Getting Southern’s athletic department back to its heyday will come with challenges, but it’s not impossible to excel despite difficult circumstances.
For inspiration, Southern can look to Roman Banks and his men’s basketball team. Banks inherited a program coming off the worst season in school history and hampered by APR woes. But in his second year, he guided Southern to the SWAC title and a scare of No. 1 seed Gonzaga in the second round of the NCAA tournament. For his efforts, he was given a new five-year contract that bumped his base salary to $165,000, up from $115,000 the previous two years.
The run in men’s basketball capped an athletic year in which Broussard saw progress. The baseball and women’s basketball teams fell short in their conference tournaments, but baseball won the Western Division of the SWAC and women’s basketball was second in the regular season.
The football team had its second straight 4-7 finish, but some of the sting was erased when the Jaguars won the Bayou Classic for the first time in five years. The women’s tennis team won its fourth straight SWAC championship.
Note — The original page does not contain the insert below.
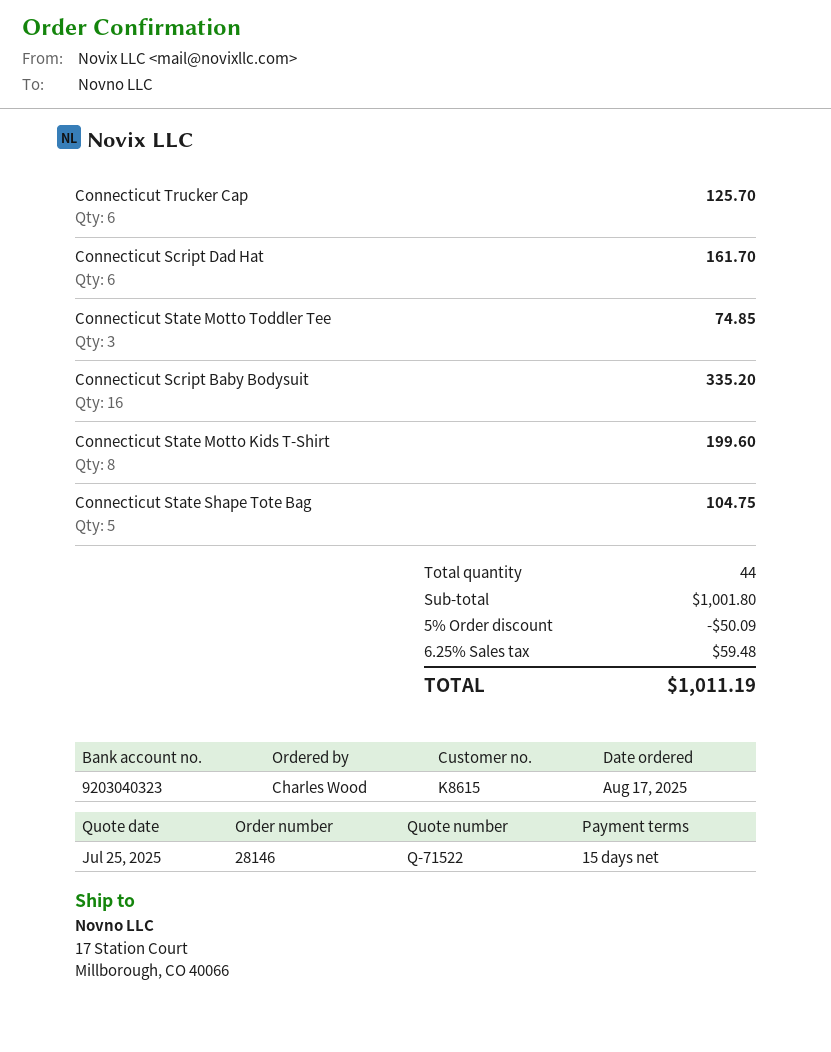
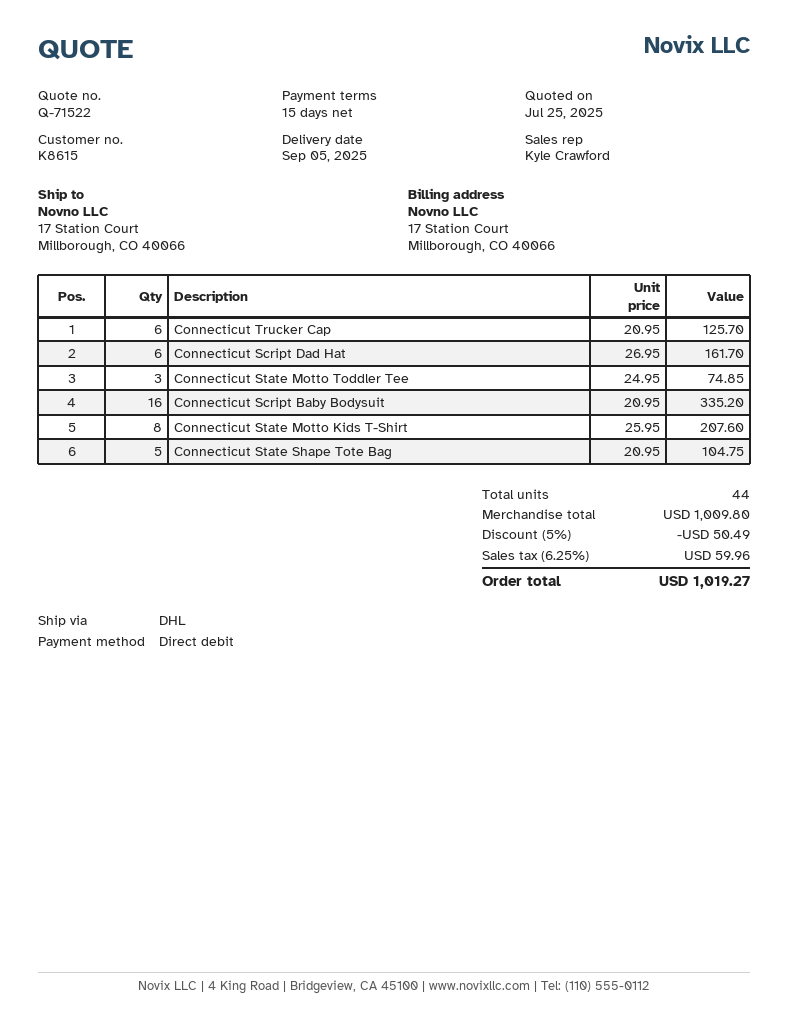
Connecticut State Motto Kids T-Shirt: 8 for 199.60 -> 8 for 207.60
subtotal: 1001.80 -> 1009.80
discount: 5% = 50.09 -> 5% = 50.49
tax: 6.25% = 59.48 -> 6.25% = 59.96
total: 1011.19 -> 1019.27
“It’s not as if the coaches and the student-athletes we have are lower caliber,” Broussard said. “It’s not that they’re not competitive. The programs that we have, the coaches that we have, the student-athletes that we have are acquitting themselves very well.”
Whether one of the SWAC’s proudest athletic departments can return to its former glory remains to be seen.
“I can tell you this,” Kerr said. “Sports is an indigenous, important piece to the African-American community, regardless of what anybody says. It’s a pathway to success. It’s extremely important in many communities around the country. I don’t see Baton Rouge being any different.”